Née à Paris, Ariane Varela Braga est historienne de l’art et de l’architecture. Professeure invitée à l’Université de Milan (2022), elle est chercheuse associée à HISTARA/EPHE et prépare sa thèse d’habilitation à l’Université de Zurich. Sa thèse de doctorat, soutenue à l’Université de Neuchâtel en 2013, est parue sous le titre Une théorie universelle au milieu du XIXe siècle. La Grammar of Ornament d’Owen Jones (Campisano, 2017).

Elle a été membre de l’Institut suisse de Rome, chercheuse postdoctorale à l’Université de Zurich, Postdoctoral Fellow à la Bibliotheca Hertziana et lauréate d’une bourse André Chastel de la Villa Médicis et de l’Institut national d’histoire de l’art (2021). Elle a enseigné à la John Cabot University (Rome), ainsi qu’aux universités de Zurich et Genève.

Ses recherches se situent à l’intersection entre histoire de l’art, architecture et culture matérielle. Elle est l’auteur de plusieurs articles et ouvrages portant sur la théorie de l’ornement, l’orientalisme dans les arts décoratifs et l’architecture, ainsi que sur le marbre. Elle a été co-commissaire d’expositions sur les arts des XIXe et XXe siècles.

Son projet de recherche à la Villa Médicis, intitulé « MARBRE. Identité, mémoire et matérialité, de l’unification italienne au fascisme », porte sur la symbolique du marbre et ses emplois dans l’architecture italienne, de l’unification de la nation au fascisme. Il entend explorer le lien entre matériau, matérialité et identité collective à un moment historique où la recherche d’une identité artistique et culturelle italienne, entre tradition et renouveau, devint cruciale.

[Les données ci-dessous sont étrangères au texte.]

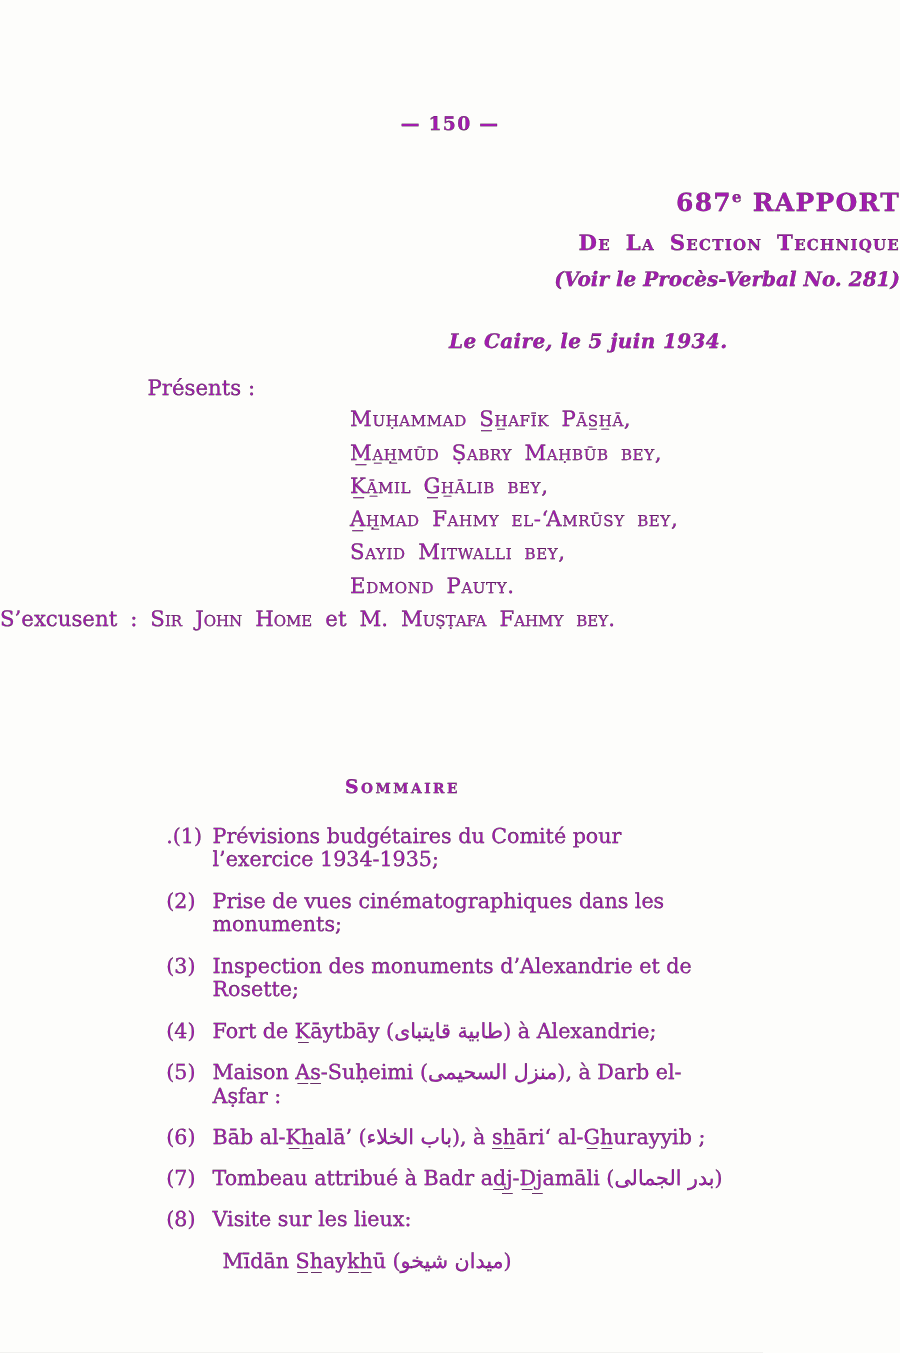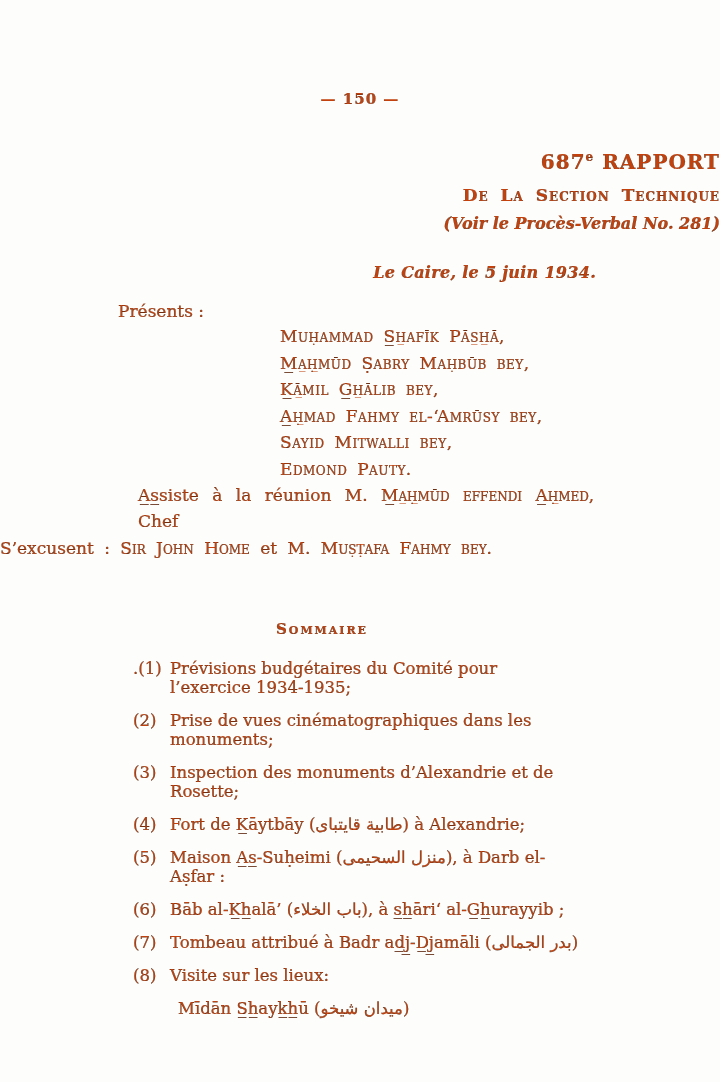--- a/index.html
+++ b/index.html
@@ -2,21 +2,21 @@
 <html><head>
 <meta charset="utf-8">
 <style>
   html, body { margin: 0; padding: 0; background: #e8e8e6; }
   .page {
     position: relative;
     width: 720px;
     height: 1082px;
     margin: 0 auto;
     background: #fdfdfb;
-    color: #c2410c;
+    color: #a21caf;
     font-family: "DejaVu Serif", "Liberation Serif", serif;
     overflow: hidden;
     -webkit-text-stroke: 0.2px #1b1712;
   }
   .sc { font-variant: small-caps; }
 
   .page-number {
     position: absolute; top: 90px; left: 0; right: 0;
     text-align: center;
     font-size: 15px; font-weight: bold; letter-spacing: 1px;
@@ -26,21 +26,21 @@
   .report-title { font-size: 20px; font-weight: bold; letter-spacing: 1px; }
   .report-title .sup { font-size: 60%; vertical-align: super; }
   .section-title {
     margin-top: 11px;
     font-size: 17px; font-weight: bold;
     letter-spacing: 1px; word-spacing: 5px;
   }
   .voir-line { margin-top: 9px; font-size: 16px; font-weight: bold; font-style: italic; }
 
   .dateline {
-    position: absolute; top: 263px; right: 124px;
+    position: absolute; top: 263px; right: 138px;
     font-size: 16px; font-weight: bold; font-style: italic;
     letter-spacing: 0.3px;
   }
 
   .attendance { position: absolute; top: 299px; left: 0; width: 620px; font-size: 17px; }
   .presents-label { margin-left: 118px; line-height: 24px; }
   .attendee-line1 { margin-left: 143px; line-height: 27px; word-spacing: 6px; }
   .members { margin-left: 280px; }
   .members .member { line-height: 26.5px; word-spacing: 4px; letter-spacing: 0.5px; }
   .assiste-line1 { margin-left: 138px; line-height: 26px; word-spacing: 8px; }
@@ -83,21 +83,20 @@
 
     <div class="members">
       <div class="member sc">Muḥammad S̲h̲afīk Pās̲h̲ā,</div>
       <div class="member sc">M̲a̲ḥ̲mūd Ṣabry Maḥbūb bey,</div>
       <div class="member sc">K̲ā̲mil G̲h̲ālib bey,</div>
       <div class="member sc">A̲ḥ̲mad Fahmy el-‘Amrūsy bey,</div>
       <div class="member sc">Sayid Mitwalli bey,</div>
       <div class="member sc">Edmond Pauty.</div>
     </div>
 
-    <div class="assiste-line1"><span>A̲s̲siste à la réunion M. </span><span class="sc">M̲a̲ḥ̲mūd effendi A̲ḥ̲med</span><span>, Chef</span></div>
 
     <div class="excuse-line"><span>S’excusent : </span><span class="sc">Sir John Home</span><span> et M. </span><span class="sc">Muṣṭafa Fahmy bey</span><span>.</span></div>
   </div>
 
   <div class="sommaire">
     <div class="sommaire-title sc">Sommaire</div>
     <div class="items">
       <div class="item">
           <span class="num">.(1)</span>
           <span class="txt">Prévisions budgétaires du Comité pour l’exercice 1934-1935;</span>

Se concentrant sur Rome, son projet prend en considération les emplois emblématiques du marbre dans l’architecture monumentale et institutionnelle de la fin du XIXe siècle jusqu’à la période du Ventennio (1922-1943), les narrations et discours développés autour de son utilisation, selon une perspective à la croisée de l’histoire de l’art et de l’architecture, des études sur la mémoire et de l’anthropologie.

Il s’agit de comprendre les mécanismes, pratiques et enjeux idéologiques, politiques, économiques, techniques et artistiques qui ont porté à la
« création » du marbre comme matériau « national » représentatif de la culture et de l’identité italienne.